Schülerinnen entwickeln Ideen für eine klimaangepasste Stadt Amberg
Franziska Weiß diskutiert mit der G 11a/b über nachhaltige Stadtentwicklung und Maßnahmen gegen Hitze in der Altstadt
Die Schülerinnen der 11. Jahrgangsstufe des sozialwissenschaftlichen Zweigs des DJDGs beschäftigten sich im Unterricht im Fach Sozialpraktische Grundbildung mit dem Thema der nachhaltigen Stadtentwicklung und den Möglichkeiten, die Altstadt von Amberg besser für Hitzetage zu rüsten. Dazu stellte sich Franziska Weiß, Stadträtin in Amberg, als Ansprechpartnerin zur Verfügung.
Die Schülerinnen hatten im Vorfeld verschiedene Plätze der Stadt Amberg in Gruppenarbeit untersucht und überlegt, wie eine bessere Anpassung für zukünftige Hitzetage aussehen könnte. Die aktuelle Wetterlage mit Temperaturen über 30°C zeigte allen auf, wie dringend solche Maßnahmen in den Blick genommen werden müssen.

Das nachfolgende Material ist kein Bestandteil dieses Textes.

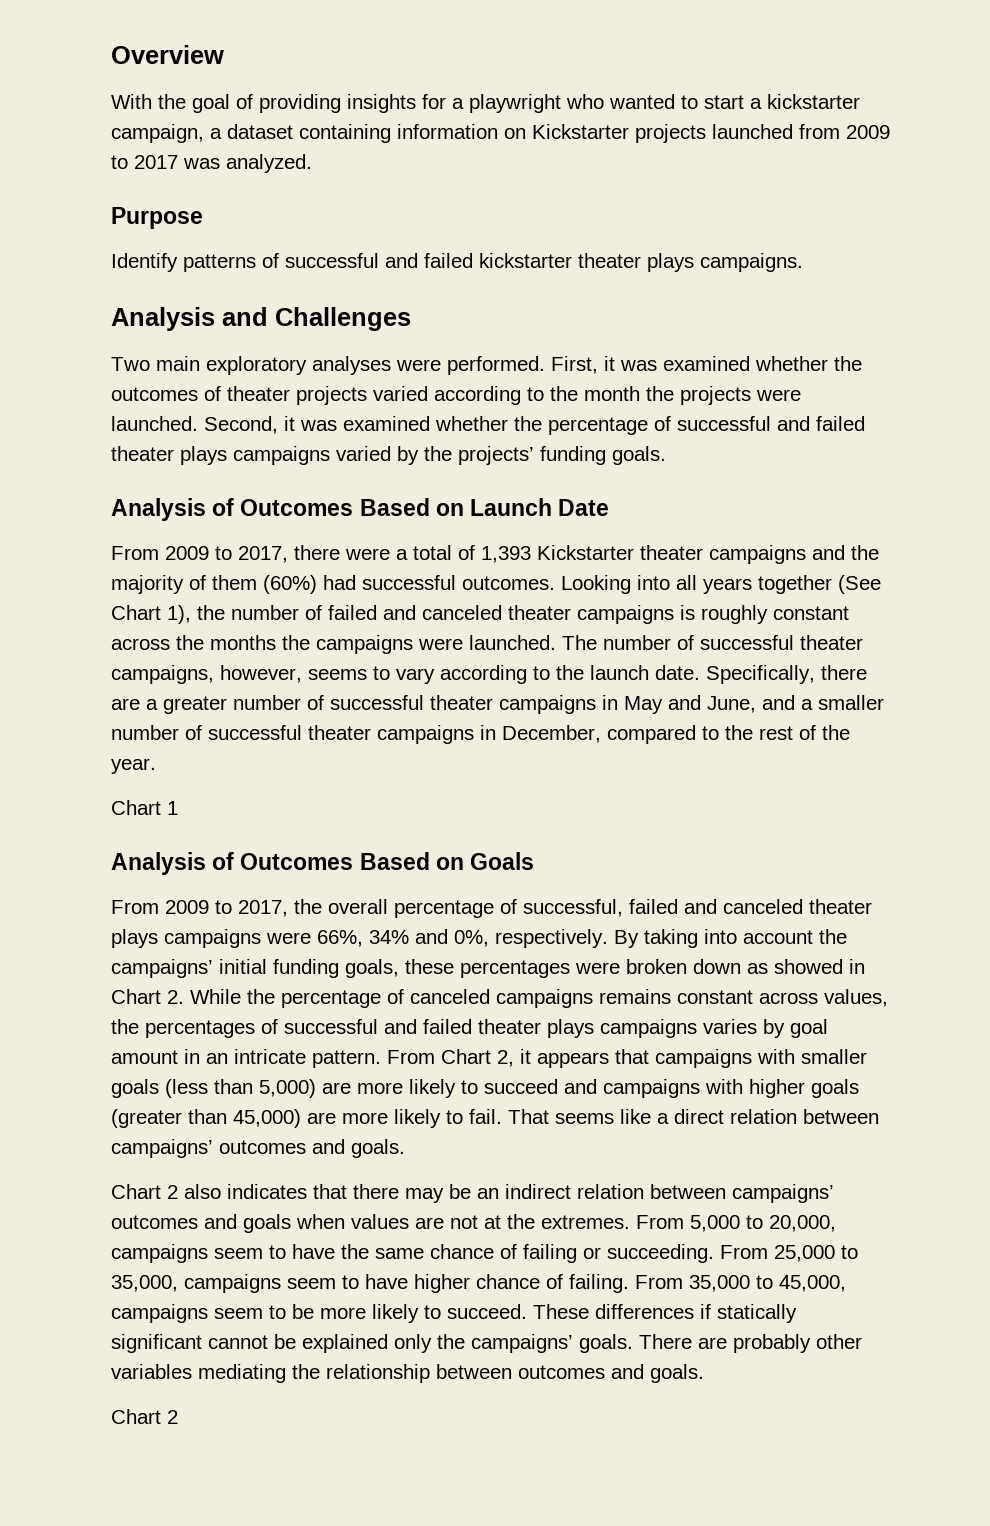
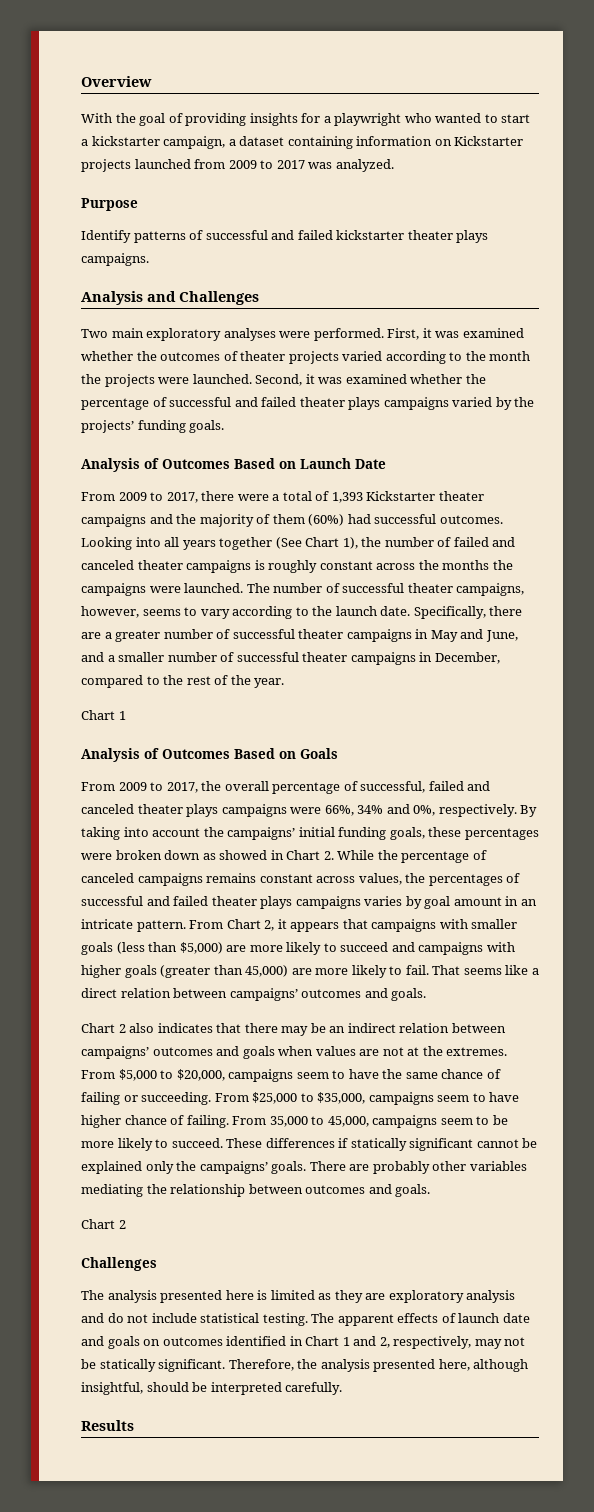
- From Chart 2, it appears that campaigns with smaller goals (less than 5,000) are more likely to succeed and campaigns with higher goals (greater than 45,000) are more likely to fail.
+ From Chart 2, it appears that campaigns with smaller goals (less than $5,000) are more likely to succeed and campaigns with higher goals (greater than 45,000) are more likely to fail.
- From 5,000 to 20,000, campaigns seem to have the same chance of failing or succeeding.
+ From $5,000 to $20,000, campaigns seem to have the same chance of failing or succeeding.
- From 25,000 to 35,000, campaigns seem to have higher chance of failing.
+ From $25,000 to $35,000, campaigns seem to have higher chance of failing.
  There are probably other variables mediating the relationship between outcomes and goals.
  Chart 2
+ Challenges
+ The analysis presented here is limited as they are exploratory analysis and do not include statistical testing. The apparent effects of launch date and goals on outcomes identified in Chart 1 and 2, respectively, may not be statically significant. Therefore, the analysis presented here, although insightful, should be interpreted carefully.
+ Results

Frau Weiß zeigte sich sehr interessiert an den Vorschlägen, beispielsweise für den Bahnhofsvorplatz, auf dem ein Großteil der Fläche versiegelt ist und Schattenplätze nicht vorhanden sind. Sie stellte aber auch fest, dass die Klimaanpassung schon seit einigen Jahren im Fokus der Verantwortlichen der Stadt Amberg ist. Oftmals sprächen aber technische und sicherheitsrelevante Gründe gegen das Pflanzen von weiteren Bäumen. Natürlich seien an manchen Plätzen auch Auflagen des Denkmalschutzes ein Hindernis für Veränderungen, wie sie von den Schülerinnen ausgedacht wurden. Sie wolle aber die Ideen gerne bei der nächsten Stadtratssitzung zu diesem Thema einbringen. Die Schülerinnen bedankten sich bei Frau Weiß und zeigten sich erfreut darüber, dass sie über ihre Vorschläge so offen mit einem Mitglied des Stadtrats diskutieren durften.